I know that's a lot of questions, I have split them into questions I should ask before meeting the dog and during/after meeting the dog. I will do my best to work them into a normal conversation about the dog and not just fire them off.

Any insight would be greatly appreciated. Thank you for your time,

Bubble


----------



## llombardo (Dec 11, 2011)

How old are the pups your looking at?


----------



## Bubble (Jul 17, 2014)

The female is a 9 week old puppy and the male is a 12 week old puppy.


----------



## llombardo (Dec 11, 2011)

Aww they are both baby babies I would ask all the questions you posted. I would also stress to them that you have a small dog and it's sex/age. Most of the time the better combo will be male/female. Male/male can work and female/female can work, there can be issues with any combo but male/female is least likely where female/female is more likely.


----------



## trcy (Mar 1, 2013)

When my parents adopted from a rescue we all went to the foster home. They decided they wanted a puppy. Before they released the dog the foster parents had to go to my parents house to see how their other dogs would be with the puppy as well as the child in the house. 
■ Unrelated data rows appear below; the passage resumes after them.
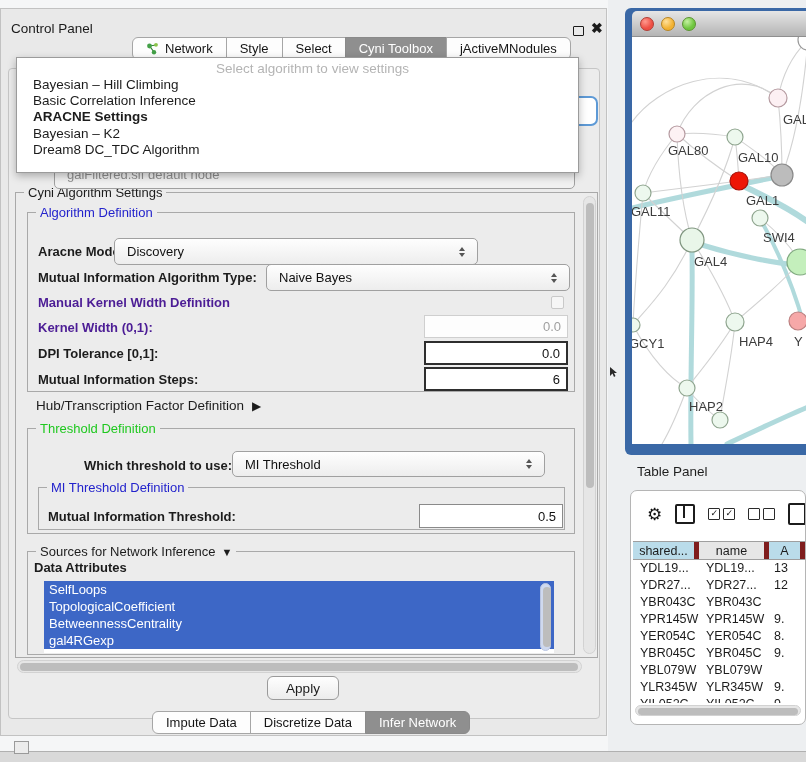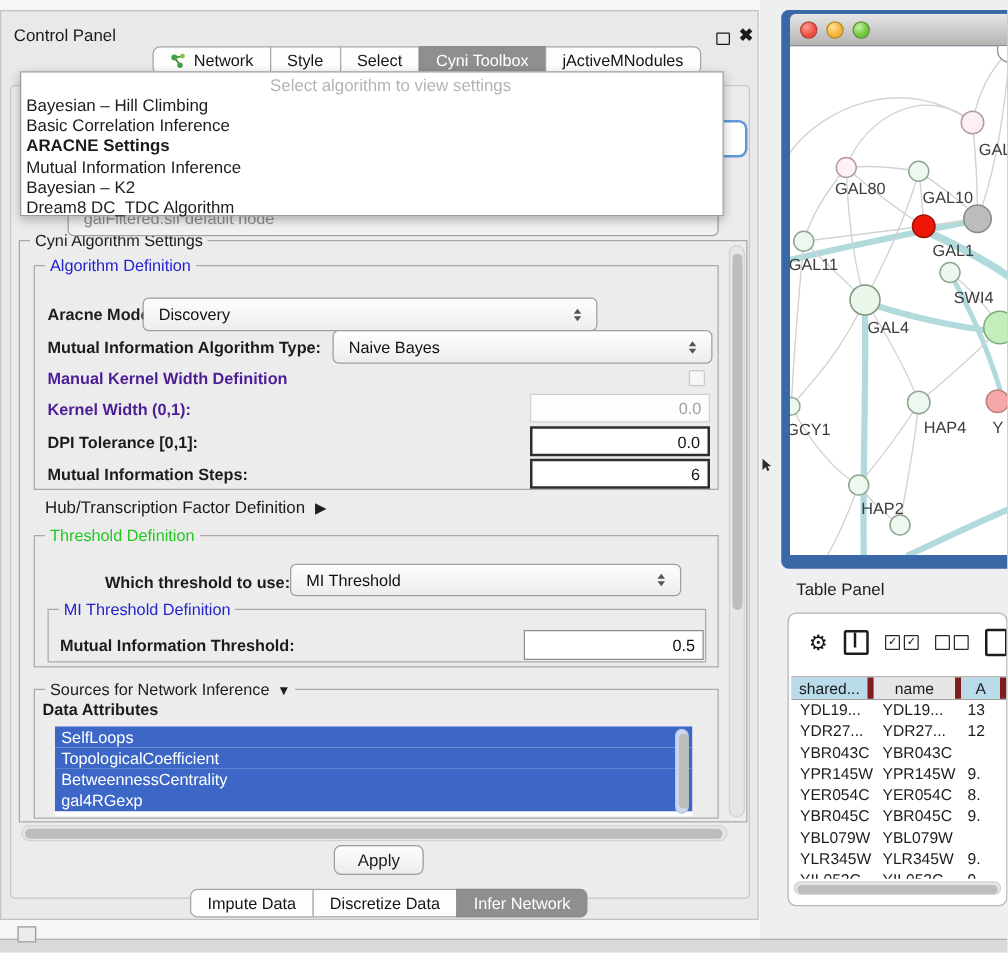"Network" #cp-tabs { left: 76px -> 86px }
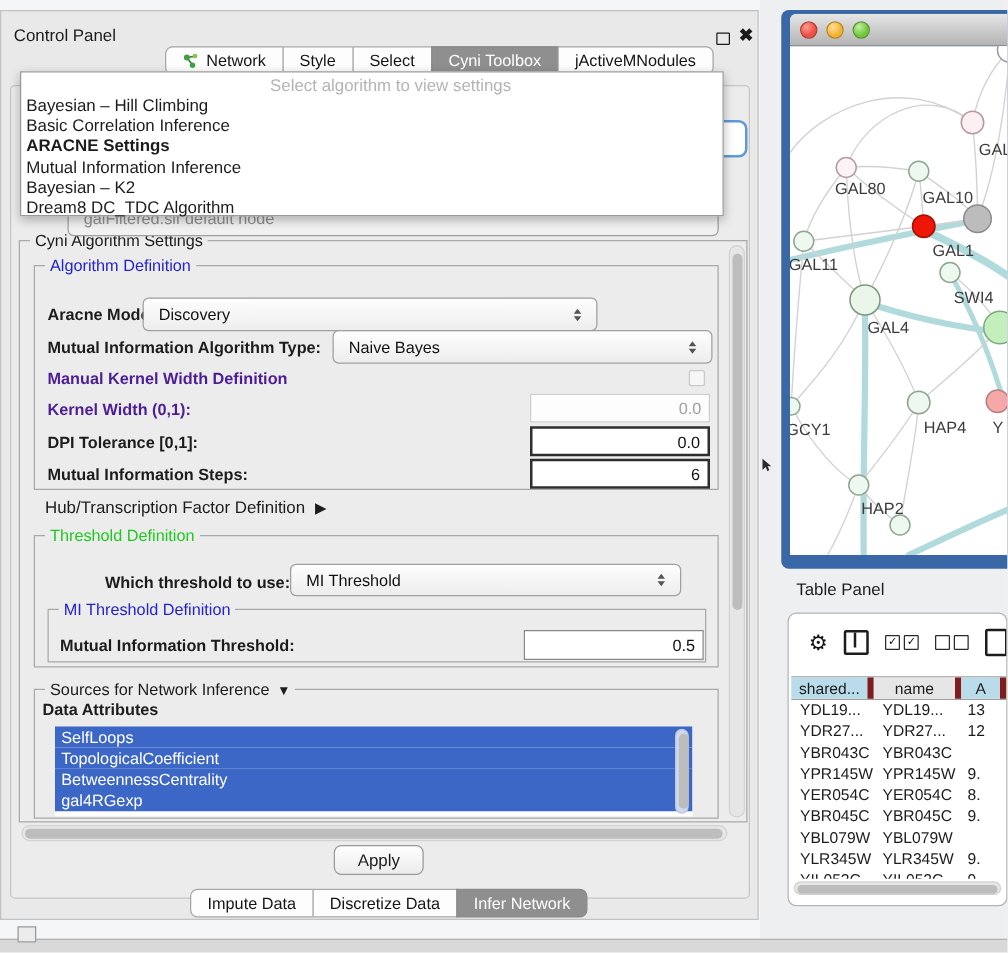"Bayesian – Hill Climbing" .popup-item { padding-left: 4px -> 16px }
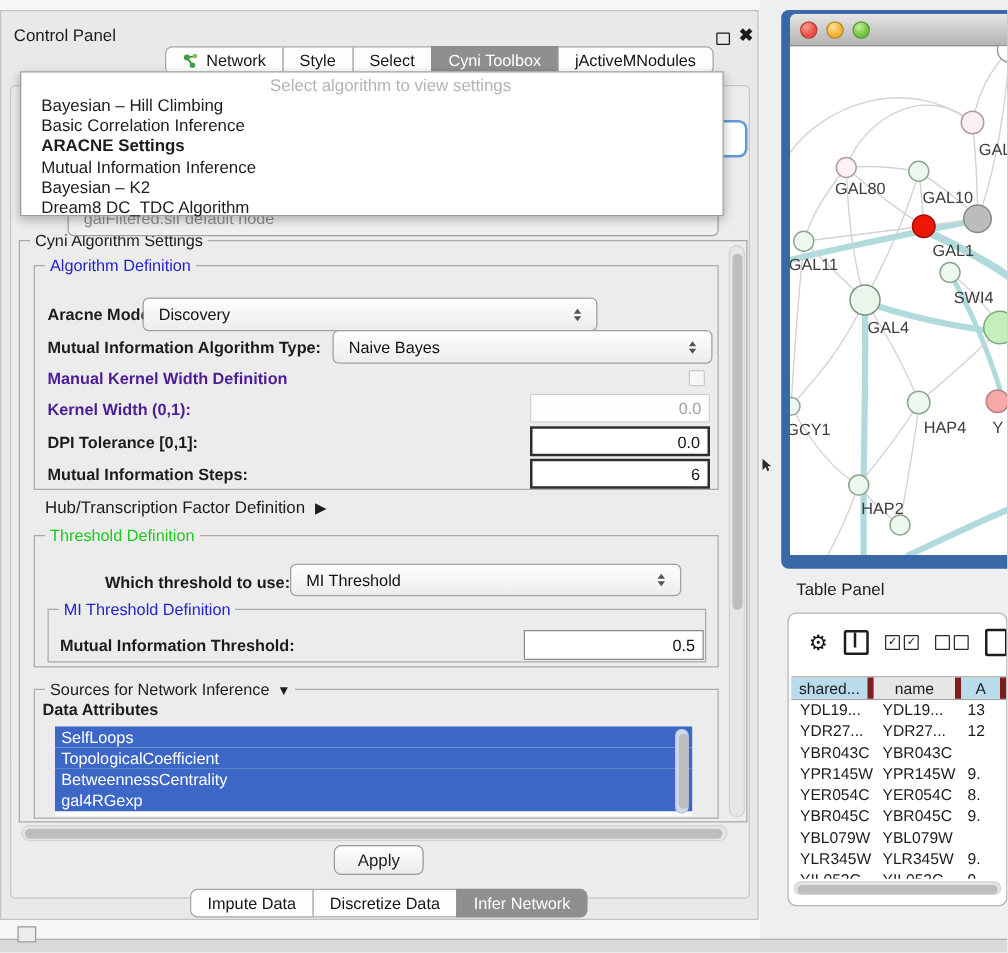"Mutual Information Inference" div.popup-item { html: <div>Mutual Information Inference</div> -> none }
It all went well and they now have the puppy. I was happy the rescue did what they could to ensure the puppy would be successful in her new home.


----------



## Bubble (Jul 17, 2014)

Thank you for both of your suggestions. I will be sure to stress the age and sex of my dog and bring the whole family(our dog included) to any and all meetings

I've heard that about female/female matches before, for that reason we have been looking at mostly males. We did want to give this girl a visit because she is being fostered with younger children.


----------



## sitstay (Jan 20, 2003)

I would want to know how much dog experience the foster parents have in general. A less experienced dog person is going to miss a lot that a more experienced dog person would pick up on and be able to use to make the best match possible. 

Good luck! How lucky that there are two puppies available to choose from!
Sheilah


----------



## llombardo (Dec 11, 2011)

Bubble said:


> Thank you for both of your suggestions. I will be sure to stress the age and sex of my dog and bring the whole family(our dog included) to any and all meetings
> 
> I've heard that about female/female matches before, for that reason we have been looking at mostly males. We did want to give this girl a visit because she is being fostered with younger children.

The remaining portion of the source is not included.